GIVEN RECORDS:

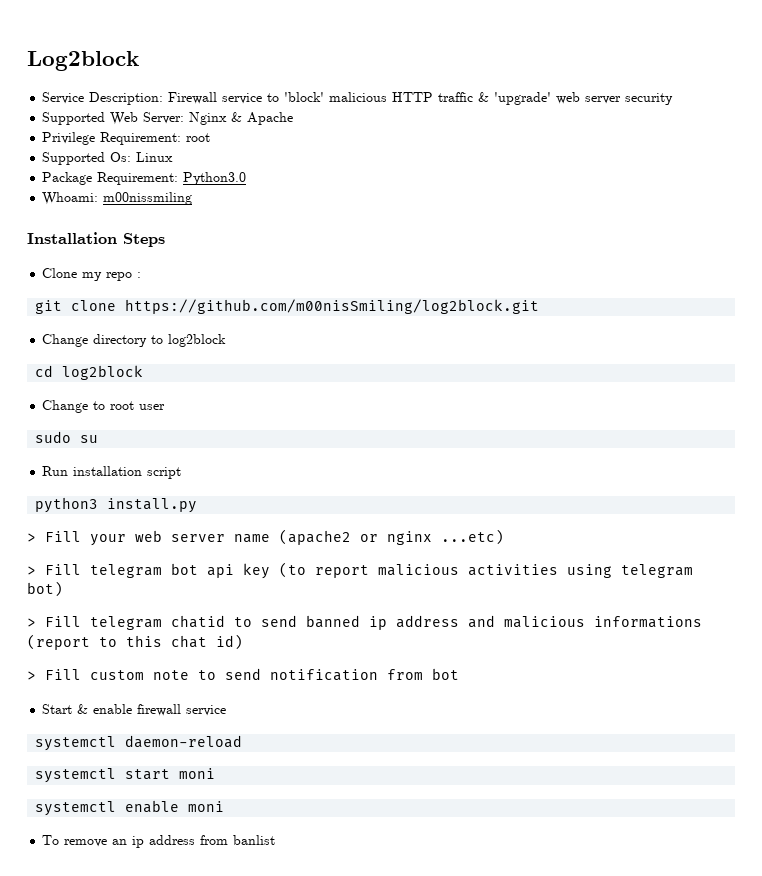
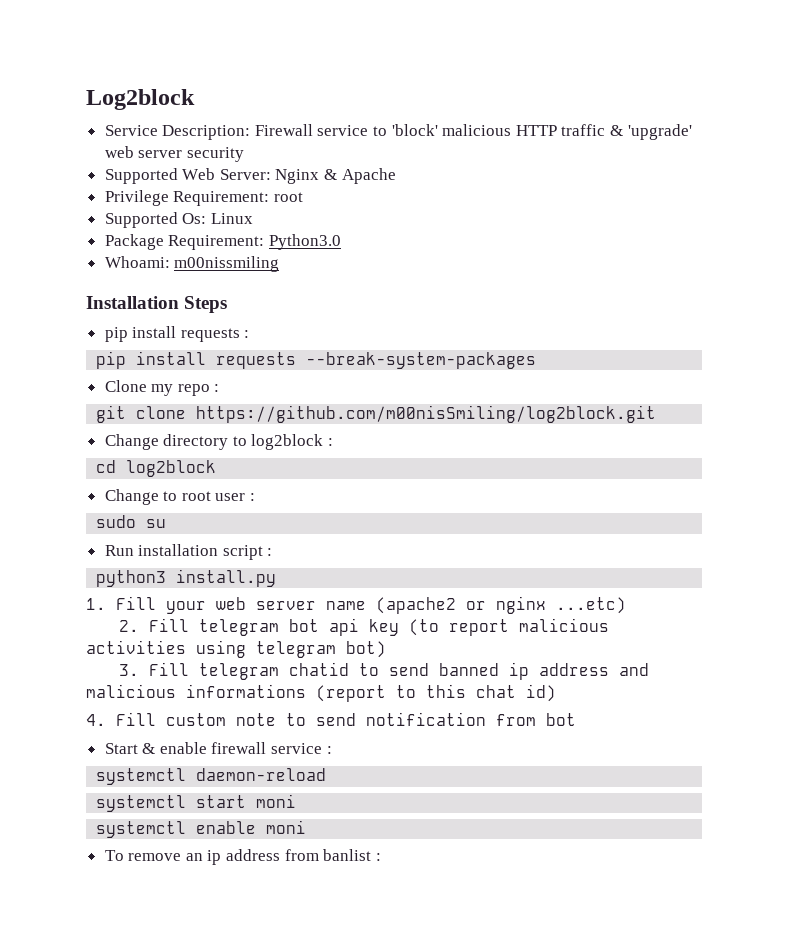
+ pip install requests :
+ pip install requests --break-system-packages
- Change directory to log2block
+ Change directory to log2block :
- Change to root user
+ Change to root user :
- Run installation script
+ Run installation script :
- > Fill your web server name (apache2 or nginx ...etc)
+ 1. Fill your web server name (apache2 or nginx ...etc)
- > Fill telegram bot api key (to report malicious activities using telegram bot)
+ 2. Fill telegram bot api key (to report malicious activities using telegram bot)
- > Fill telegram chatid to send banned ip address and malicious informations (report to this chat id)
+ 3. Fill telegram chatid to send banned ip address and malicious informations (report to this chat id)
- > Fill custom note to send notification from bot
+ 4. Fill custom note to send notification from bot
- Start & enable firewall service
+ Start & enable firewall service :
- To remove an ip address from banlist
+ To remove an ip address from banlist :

==

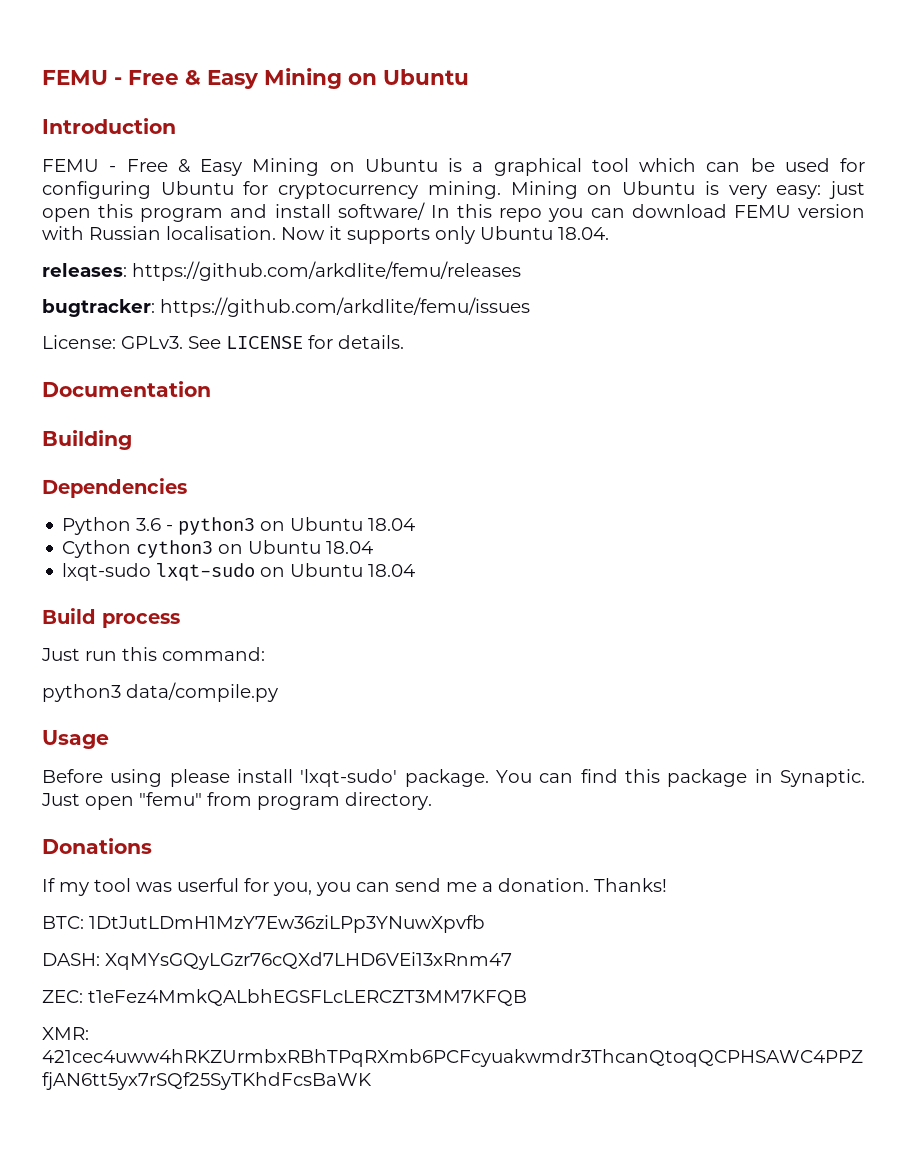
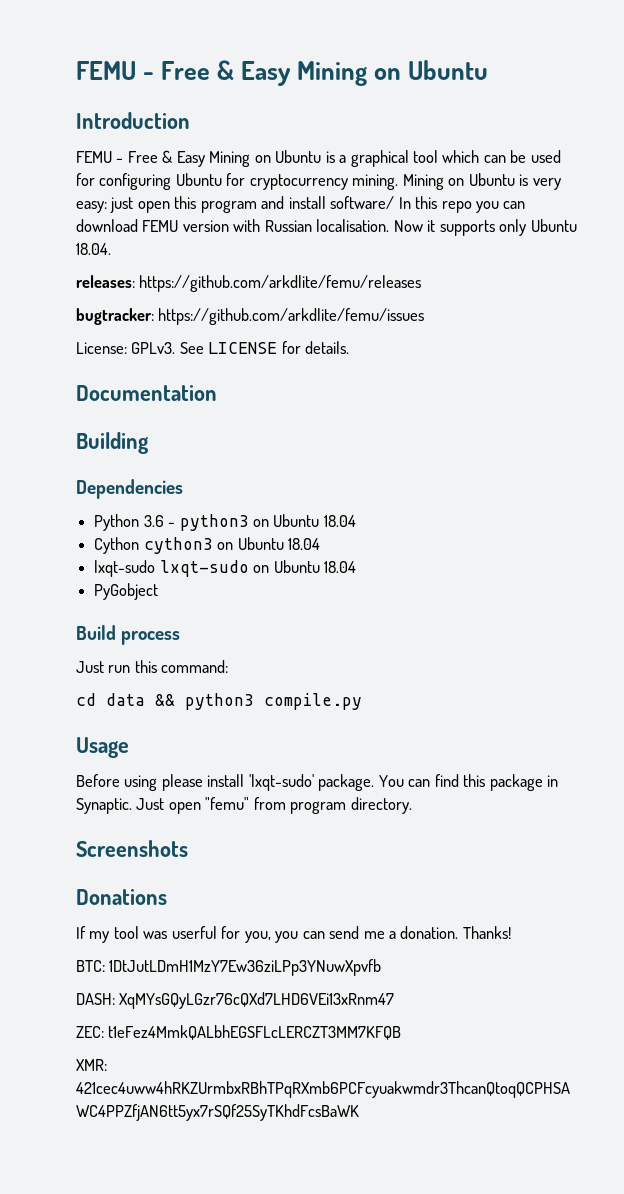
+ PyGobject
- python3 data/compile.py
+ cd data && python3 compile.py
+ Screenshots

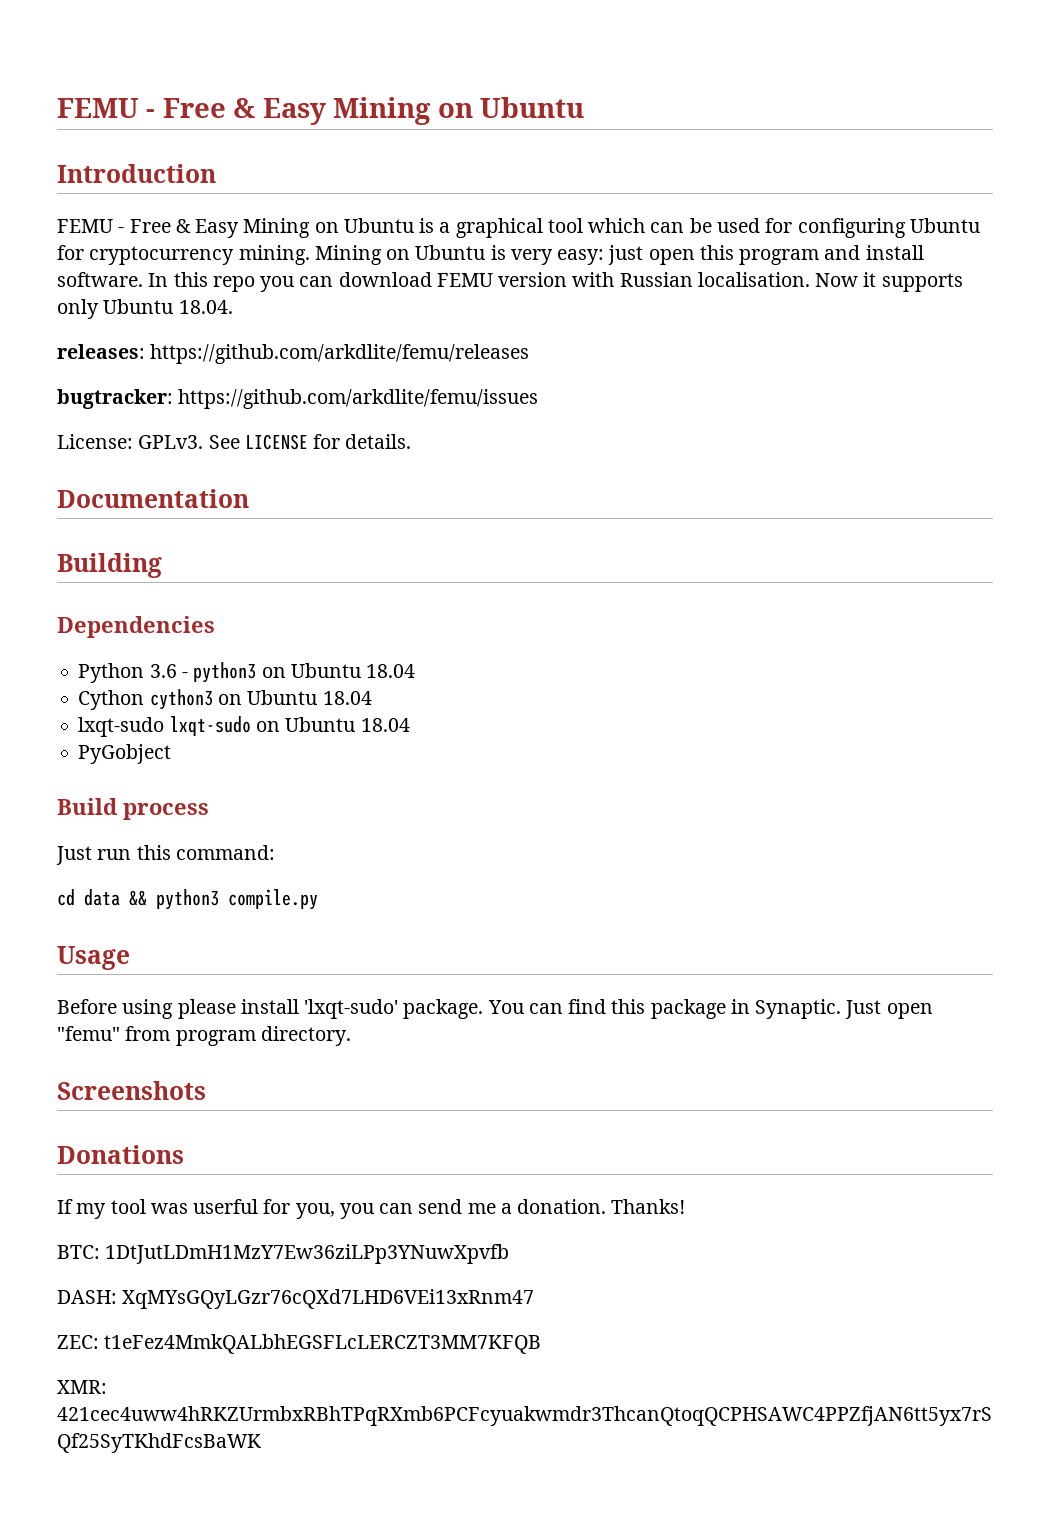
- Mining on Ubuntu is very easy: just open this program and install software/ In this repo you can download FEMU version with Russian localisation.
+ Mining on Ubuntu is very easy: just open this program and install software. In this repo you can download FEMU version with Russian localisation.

* * *

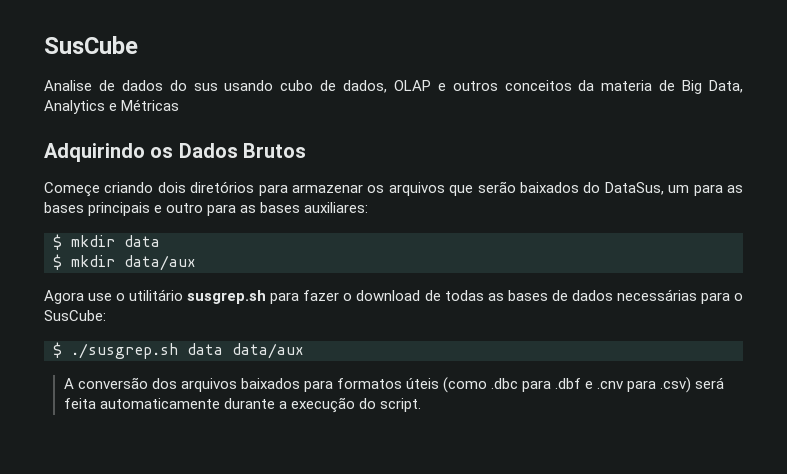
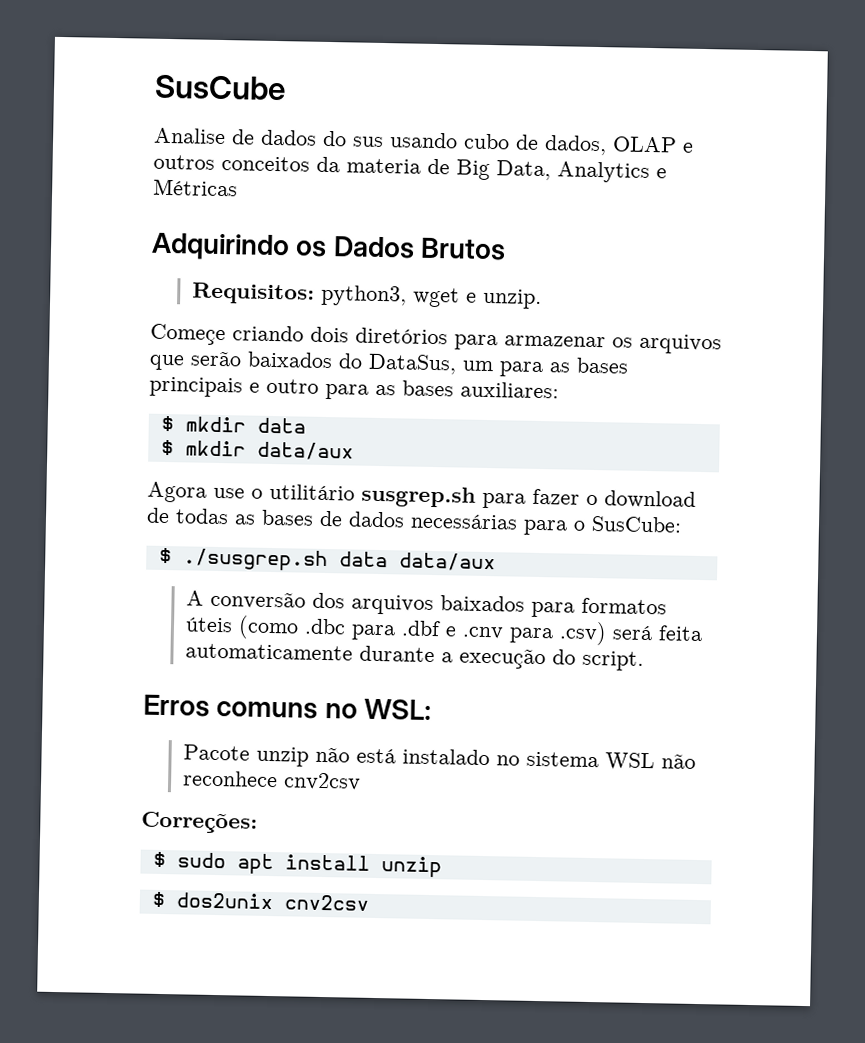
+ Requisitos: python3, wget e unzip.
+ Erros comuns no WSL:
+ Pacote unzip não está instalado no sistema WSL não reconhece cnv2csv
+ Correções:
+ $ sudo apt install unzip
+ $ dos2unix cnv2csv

AIM OF THE EXERCISE:
Should a line in the material contain "directory", copy it.

EXPECTED ANSWER:
- Change directory to log2block
+ Change directory to log2block :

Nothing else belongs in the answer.